介護・福祉・医療の営業は、一般企業の営業とは違う
私はもともと、一般企業の営業畑にいました。
新規開拓も、テレアポも、飛び込み営業も経験してきました。営業代行という仕事を始めてからも、さまざまな業種の営業に関わってきました。
その私が、介護・福祉・在宅医療の営業に長く携わってきて、強く思うことがあります。
一般企業の営業とは性質も構造も違う。
ここを理解しないまま、一般企業の営業手法をそのまま持ち込んでも、なかなかうまくいきません。
「売る人」と「買う人」だけでは完結しない
一般的な営業では、商品やサービスを提供する側と、それを購入する側との関係が基本になります。
しかし、介護・福祉・医療では、それだけではありません。
たとえば訪問看護を必要とする人がいる。サービスを利用するのは患者さんや利用者さんです。しかし、その方が自分で訪問看護ステーションを探し、営業担当者と商談し、比較検討して契約するとは限りません。
そこにはケアマネジャーがいたり、病院の地域連携室があったり、医師がいたり、地域包括支援センターがあったりします。障がい福祉なら、相談支援専門員などが関わります。
つまり、サービスを提供する人、サービスを利用する人、そして、その両者を地域でつなぐ人。この三者が存在します。
ここが、一般企業の営業との大きな違いです。
私は「販売活動」より「地域への広報」に近いと考えている
だから私は、この分野の営業を単純な販売活動として捉えていません。
むしろ、地域に自分たちの存在や特徴を知ってもらい、必要になったときに思い出してもらう活動に近いと考えています。

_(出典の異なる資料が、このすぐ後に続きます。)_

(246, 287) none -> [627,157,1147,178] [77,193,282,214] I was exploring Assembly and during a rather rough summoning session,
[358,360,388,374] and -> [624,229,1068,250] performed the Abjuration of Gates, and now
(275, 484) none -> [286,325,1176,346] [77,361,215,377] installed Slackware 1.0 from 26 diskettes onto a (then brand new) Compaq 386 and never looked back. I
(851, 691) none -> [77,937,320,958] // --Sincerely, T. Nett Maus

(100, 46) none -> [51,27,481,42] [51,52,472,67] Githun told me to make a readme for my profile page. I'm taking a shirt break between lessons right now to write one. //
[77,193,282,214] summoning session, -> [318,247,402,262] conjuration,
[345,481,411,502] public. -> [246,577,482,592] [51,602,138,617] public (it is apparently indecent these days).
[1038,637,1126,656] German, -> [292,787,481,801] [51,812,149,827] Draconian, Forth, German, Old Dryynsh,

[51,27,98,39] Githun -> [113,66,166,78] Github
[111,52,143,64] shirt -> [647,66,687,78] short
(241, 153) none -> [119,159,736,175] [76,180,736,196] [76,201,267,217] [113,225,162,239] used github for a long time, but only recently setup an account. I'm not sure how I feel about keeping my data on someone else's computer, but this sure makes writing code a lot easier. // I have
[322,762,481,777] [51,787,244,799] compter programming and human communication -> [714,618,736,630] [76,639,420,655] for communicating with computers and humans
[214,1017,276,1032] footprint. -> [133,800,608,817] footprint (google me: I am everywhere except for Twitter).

そのために、必要になる前から地域との接点をつくっておく。
これは、私が以前から「営業というより広報活動に近い」と考えてきた理由でもあります。
そして14年間、実際に介護・福祉・在宅医療の営業現場を見続けて、その考えはむしろ強くなりました。
今日訪問したから、明日紹介されるわけではない
一般企業の営業なら、「今買ってもらう」「契約を取る」「商談を前に進める」ことが、営業担当者の大きな目的になるでしょう。
しかし、この業界では少し違います。
今日ケアマネジャーを訪問したからといって、明日利用者さんを紹介してもらえるとは限りません。それどころか、その場では何も起きないことの方が多い。

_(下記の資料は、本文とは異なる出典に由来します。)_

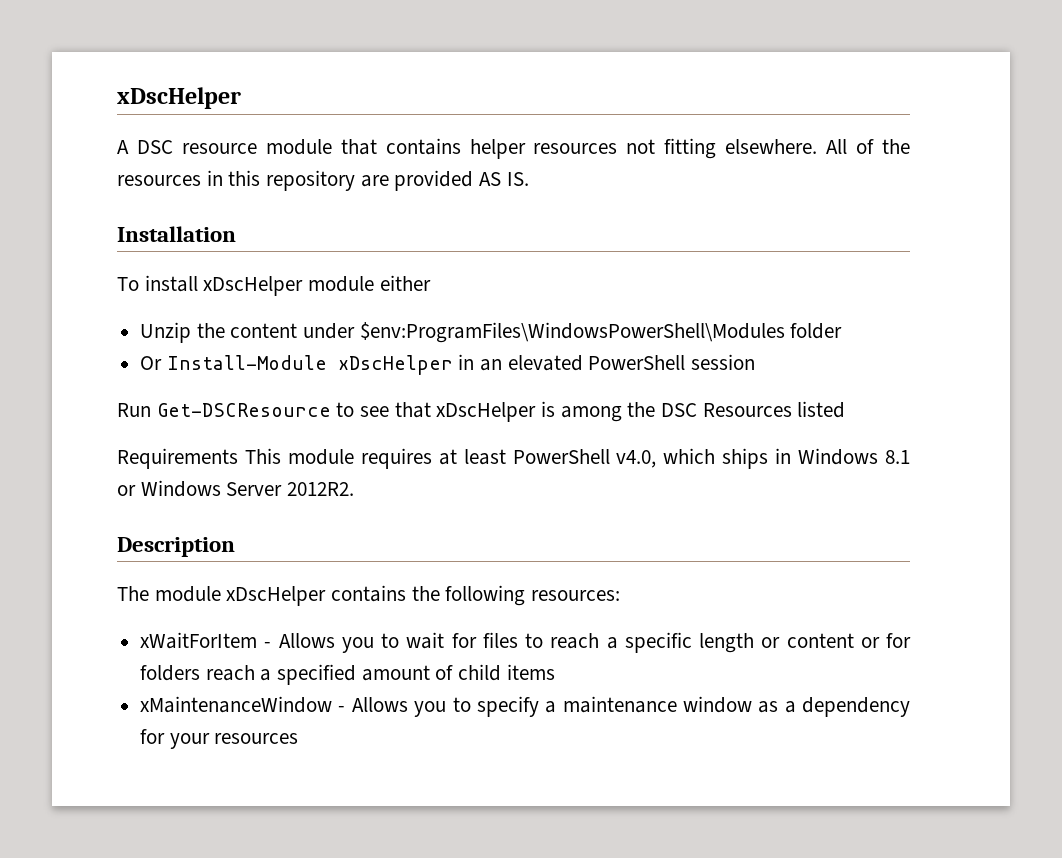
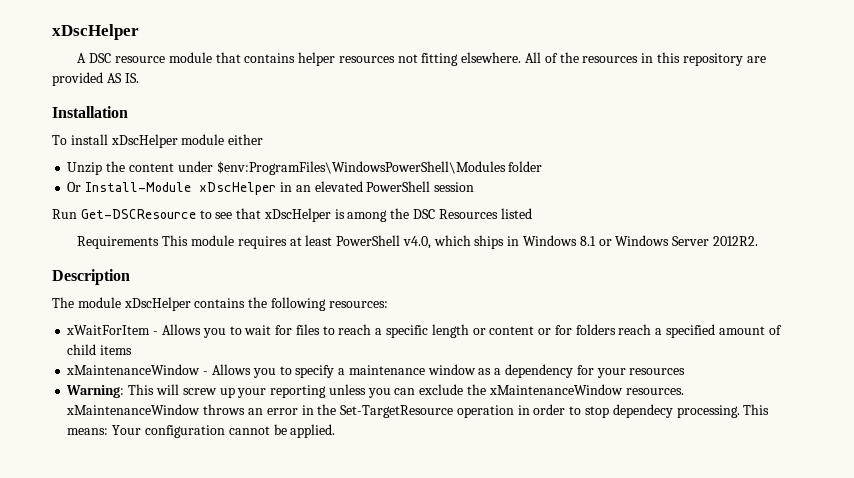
(299, 738) none -> [66,384,684,398] [66,404,770,418] [67,424,336,438] // Warning: This will screw up your reporting unless you can exclude the xMaintenanceWindow resources. xMaintenanceWindow throws an error in the Set-TargetResource operation in order to stop dependecy processing. This means: Your configuration cannot be applied.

でも数か月後、ある利用者さんの支援を考えているときに、「そういえば、あそこにこういう事業所があったな」と思い出してもらえることがあります。
そのとき初めて、以前の訪問が意味を持ちます。
「売る」より「想起される」
だから、この業界の営業では、私は「売る」より「想起される」ことが重要だと考えています。
必要になる前から地域との接点を作り、正しく知ってもらう。そして必要な人が現れたとき、「あそこなら相談できるかもしれない」と思い出してもらう。
介護・福祉・医療の営業は、一般企業の営業とは違う。
まず、この構造を理解することから始まる。
これは営業テクニックではなく「構造」の話です
これは、「こう話せば紹介が増える」といった営業テクニックの話ではありません。
この業界で営業や地域連携を考えるのであれば、その前提として理解しておかなければならない構造の話です。
これからこのFIELD NOTEでは、14年間、介護・福祉・在宅医療の営業現場を見てきた中で、私が感じてきたことを少しずつ言葉にしていこうと思います。
成功談だけを書くつもりはありません。うまくいかなかったことも、ケアマネジャーや相談支援専門員、医療機関の方々から教えていただいたことも、営業する側と現場との間にあるズレも書いていきます。
一般企業の営業とは何が違うのか。なぜ「たくさん訪問すれば紹介が増える」と単純には言えないのか。なぜ私は成果を約束する営業をしないのか。なぜMotherは「紹介業」ではないのか。そして、介護・福祉・医療の営業とは、そもそも何なのか。
14年間の現場から、少しずつ言葉にしていきたいと思います。
制度やニュースの解説だけではなく、介護・福祉・在宅医療の営業現場で見て、聞いて、考えてきたことを記録するシリーズです。現場で得た一次情報と経験をもとに、地域連携や営業の本質を考えます。